Stearns County is setting up to become one of the first counties in Minnesota to require law enforcement officers to acquire search warrants before they take blood samples from suspected drunken drivers who refuse blood testing.
This change is the result of a U.S. Supreme Court decision in a Missouri case that has placed DWI prosecution into a questionable state. The decision has led to a Stearns County judge throwing out at least one Minnesota DWI case under the possibility that the implied consent law in Minnesota violates constitutional rights.
The implied consent advisory is read to suspected drunken drivers. It says that the drivers are required to submit to chemical testing at the request of the officer or refusal will result in criminal charges.
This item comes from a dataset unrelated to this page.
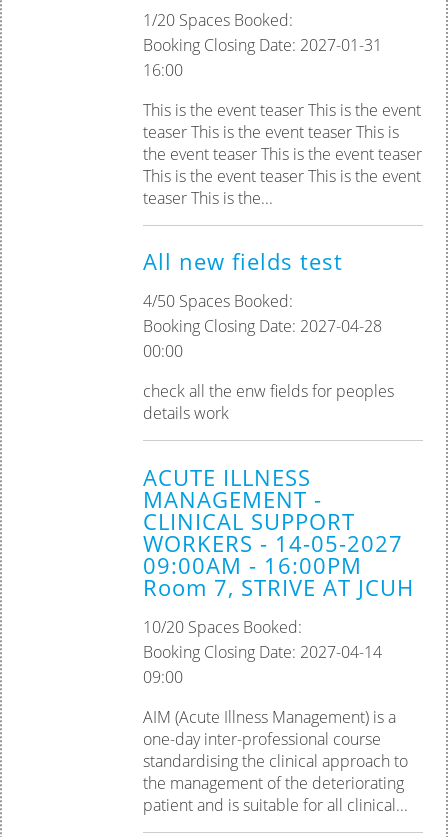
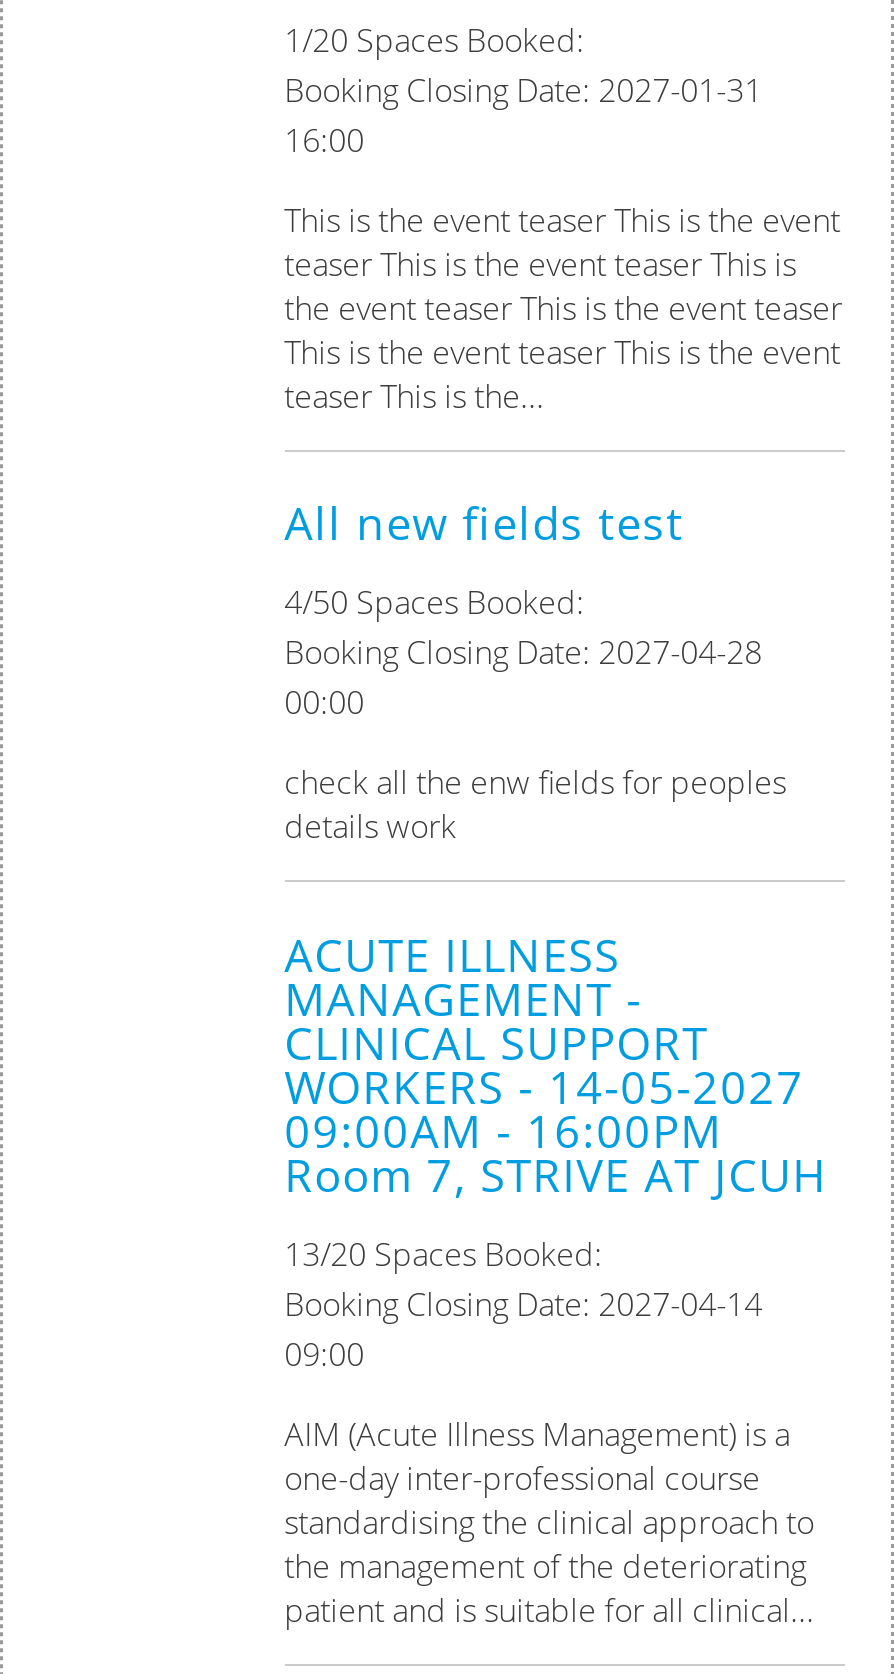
- 10/20 Spaces Booked:
+ 13/20 Spaces Booked:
Because of the questions regarding the constitutionality of implied consent, Stearns County prosecutors have changed the procedures for traffic stops. Police officers and deputies will not read the advisory, but they will ask the driver to voluntarily submit to a blood test. If the driver refuses, the arresting police officer will seek a search warrant to acquire the blood sample.
So far, this is a very unique procedure, as most judges throughout Minnesota are still upholding the implied consent law, which makes it a crime for someone suspected of DWI to refuse the test.
Local judges will be handing the warrant requests via fax at their homes after business hours. This is made possible due to the local court purchasing a portable fax machine that judges who are on-call for the weekend can take home with them if they do not already have a fax machine at their homes.
In the Missouri case that brought about questions regarding the constitutionality of implied consent, the high court said a police officer must consider more than just how fast the alcohol dissipates from the bloodstream when making the decision of whether or not to get a warrant. Minnesota is one of the states where alcohol dissipation in the bloodstream has been reason enough to obtain a blood sample without a warrant.
In Stearns County alone, there are approximately 1,200 DWIs that are charged each year and the test refusal rate is approximately 12 percent. This works out to around 144 refusals each year and this number is expected to grow.
According to Sheriff John Sanner, he said that the change is a major one, as it does place a greater strain on the officers who must obtain a search warrant in order to get the blood sample from the driver as quickly as possible. It doesn’t matter if it is 2:00 in the afternoon or 2:00 a.m., the warrants must be obtained at all hours. This will also result in more judges being up in the middle of the night responding to search warrant requests.
In other areas around the state, the State Patrol has only changed its policy so it can get search warrants in specific cases, such as those involving a suspected drunken driver allegedly causing injury or death. However, the attorney general’s office has advised the Minnesota State patrol that it doesn’t have to abandon the existing implied consent law and advisory in a basic DWI traffic stop.